JohnSnowLabs / langtest

Deliver safe & effective language models
http://langtest.org/
Apache License 2.0
501 stars 40 forks source link

clarify inconsistency in model handler predictions #119

Closed alierenak closed 1 year ago

alierenak commented 1 year ago

There is a inconsistency between model handler outputs. I think we should find a standard kwargs inputs and model handler outputs to handler in a same way.

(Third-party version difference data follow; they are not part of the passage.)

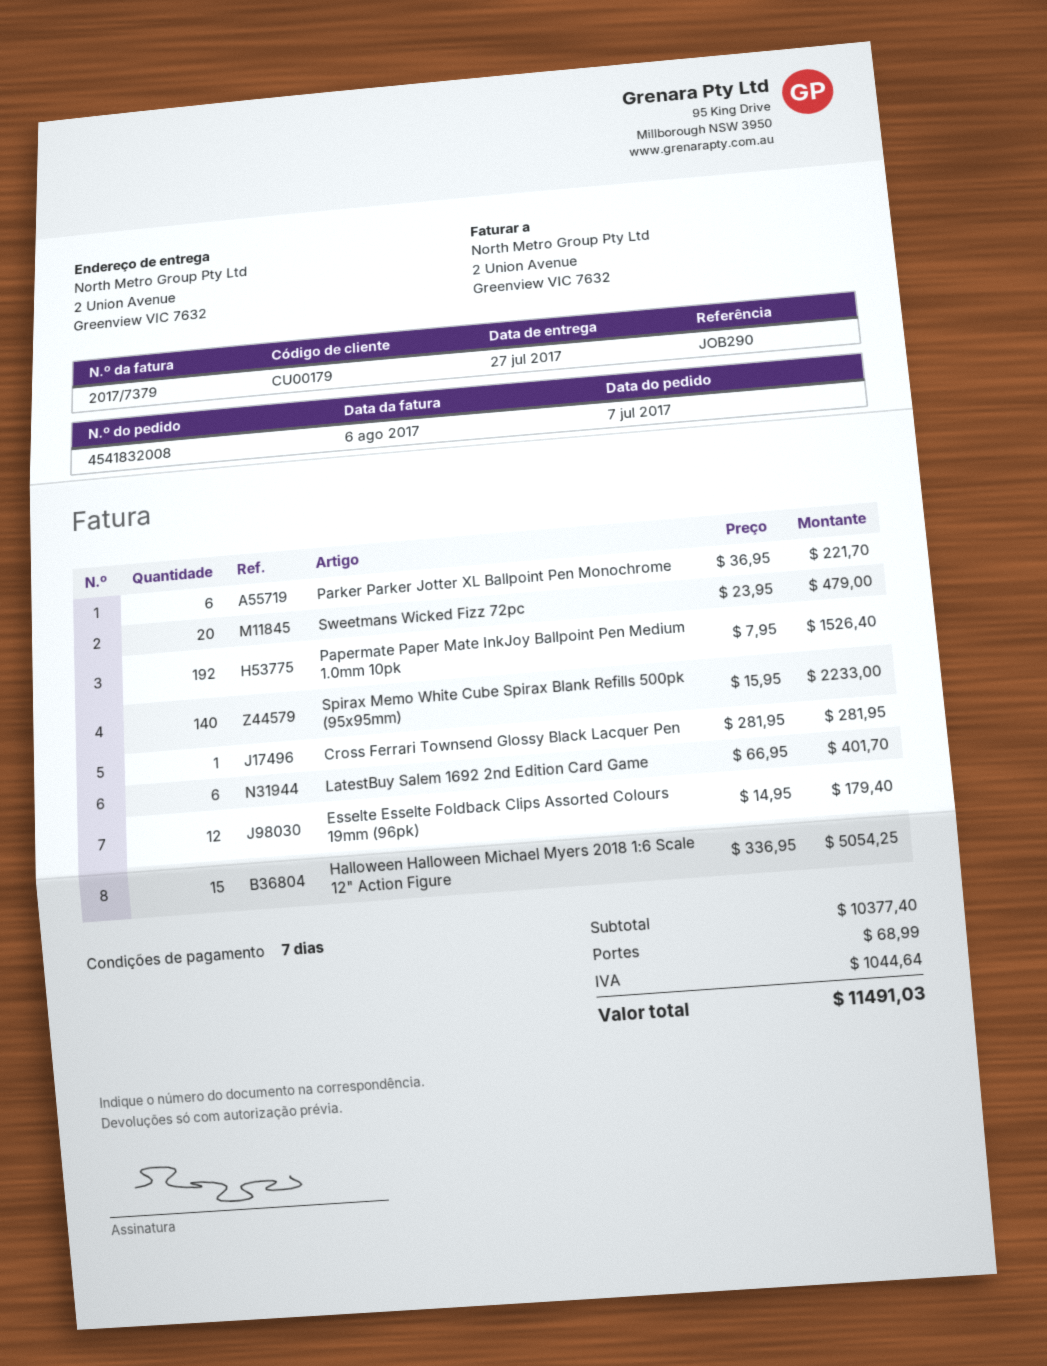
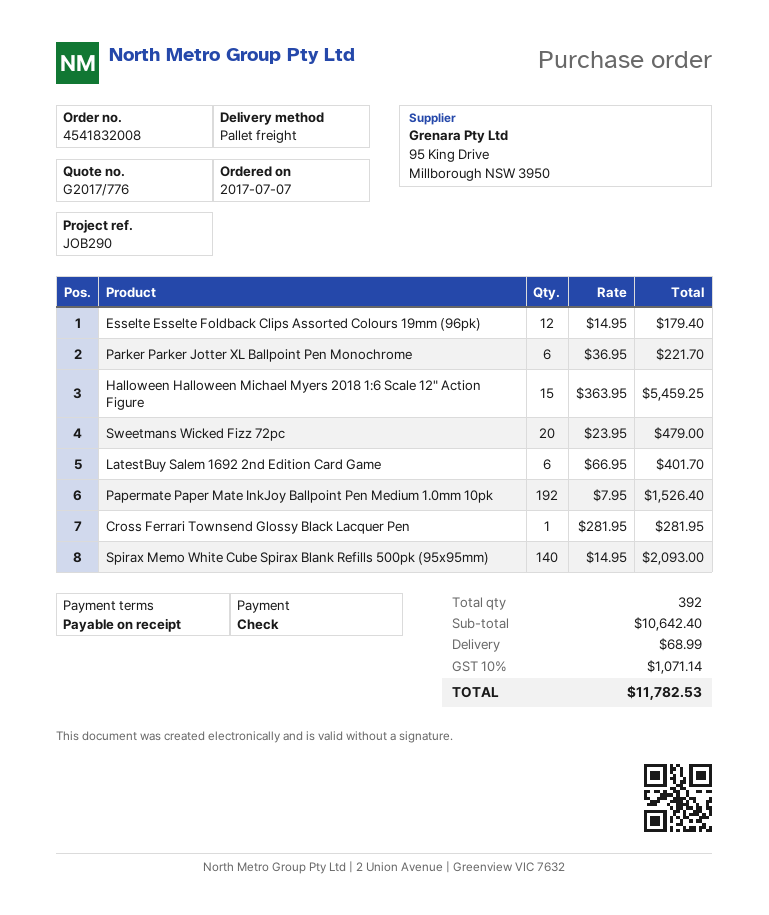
payment terms: 7 days -> on receipt
Spirax Memo White Cube Spirax Blank Refills 500pk (95x95mm): 140 x 15.95 = 2233.00 -> 140 x 14.95 = 2093.00
Halloween Halloween Michael Myers 2018 1:6 Scale 12" Action Figure: 15 x 336.95 = 5054.25 -> 15 x 363.95 = 5459.25
subtotal: 10377.40 -> 10642.40
tax: 1044.64 -> 1071.14
total: 11491.03 -> 11782.53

        # spacy returns if group_entities True
        if kwargs.get("group_entities"):
            return NEROutput(
                predictions=[
                    NERPrediction.from_span(
                        entity=ent.label_,
                        word=ent.text,
                        start=ent.start_char,
                        end=ent.end_char
                    ) for ent in doc.ents
                ]
            )

# This return  if group_entities True
# Apple -> ORG
# San Fransisco -> LOC
# else, None

There is no such thing in SparkNLP and transformers returns default grouped entities. This problem actually based on their results because spacy pipelines returns outputs in chunk format.

On the other hand, transformers pipeline returns after tokenization, so outputs are not same tokens with the inputs

prediction = transformers_pipeline('Apple is a technology company founded in San Fransisco')
print(" ".join([pred.get('entity_group', pred.get('entity', None)) for pred in prediction]))
# B-ORG B-LOC I-LOC I-LOC I-LOC
print(" ".join([pred.get('word') for pred in prediction]))
# Apple San Fr ##ans ##isco

All three model handlers should return same output format and should take same kwargs argument, I guess. I think all of them return in IOB format and there might be helper function to convert iob to chunk. After we have same output format, we can use same function to manipulate output.

What you think @JulesBelveze @ArshaanNazir

alierenak commented 1 year ago

I am mentioning @luca-martial to decide when we will handle this issue.